_TASK BRIEF_
Repeat precisely, and only, the lines between the line containing "overflow: hidden;" and the end of the listing below, both ends included.

_RECORDS SHOWN_
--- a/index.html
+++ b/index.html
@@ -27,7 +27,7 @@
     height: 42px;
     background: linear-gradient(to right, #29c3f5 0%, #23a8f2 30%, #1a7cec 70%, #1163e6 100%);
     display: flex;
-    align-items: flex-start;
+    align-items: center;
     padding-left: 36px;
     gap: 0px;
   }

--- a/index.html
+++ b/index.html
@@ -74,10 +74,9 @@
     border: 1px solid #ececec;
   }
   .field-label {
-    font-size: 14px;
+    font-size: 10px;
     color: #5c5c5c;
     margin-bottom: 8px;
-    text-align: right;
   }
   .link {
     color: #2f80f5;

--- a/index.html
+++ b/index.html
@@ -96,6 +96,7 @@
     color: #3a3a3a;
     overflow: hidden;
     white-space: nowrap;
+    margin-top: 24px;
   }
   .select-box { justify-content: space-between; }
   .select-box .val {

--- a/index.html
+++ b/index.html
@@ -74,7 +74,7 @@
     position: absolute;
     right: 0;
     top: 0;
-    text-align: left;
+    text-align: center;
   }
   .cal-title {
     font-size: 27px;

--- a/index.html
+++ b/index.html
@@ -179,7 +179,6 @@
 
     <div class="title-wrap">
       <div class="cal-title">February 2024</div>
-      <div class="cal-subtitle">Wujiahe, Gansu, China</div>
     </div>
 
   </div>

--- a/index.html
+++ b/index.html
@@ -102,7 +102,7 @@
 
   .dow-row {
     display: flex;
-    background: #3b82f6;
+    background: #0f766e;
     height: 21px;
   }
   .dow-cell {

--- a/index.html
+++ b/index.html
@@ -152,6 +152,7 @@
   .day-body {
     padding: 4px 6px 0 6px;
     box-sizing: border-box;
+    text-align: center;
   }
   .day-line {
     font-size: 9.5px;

_RESULT BELOW_
     overflow: hidden;
     white-space: nowrap;
+    margin-top: 24px;
   }
   .select-box { justify-content: space-between; }
   .select-box .val {

--- a/index.html
+++ b/index.html
@@ -74,7 +74,7 @@
     position: absolute;
     right: 0;
     top: 0;
-    text-align: left;
+    text-align: center;
   }
   .cal-title {
     font-size: 27px;

--- a/index.html
+++ b/index.html
@@ -179,7 +179,6 @@
 
     <div class="title-wrap">
       <div class="cal-title">February 2024</div>
-      <div class="cal-subtitle">Wujiahe, Gansu, China</div>
     </div>
 
   </div>

--- a/index.html
+++ b/index.html
@@ -102,7 +102,7 @@
 
   .dow-row {
     display: flex;
-    background: #3b82f6;
+    background: #0f766e;
     height: 21px;
   }
   .dow-cell {

--- a/index.html
+++ b/index.html
@@ -152,6 +152,7 @@
   .day-body {
     padding: 4px 6px 0 6px;
     box-sizing: border-box;
+    text-align: center;
   }
   .day-line {
     font-size: 9.5px;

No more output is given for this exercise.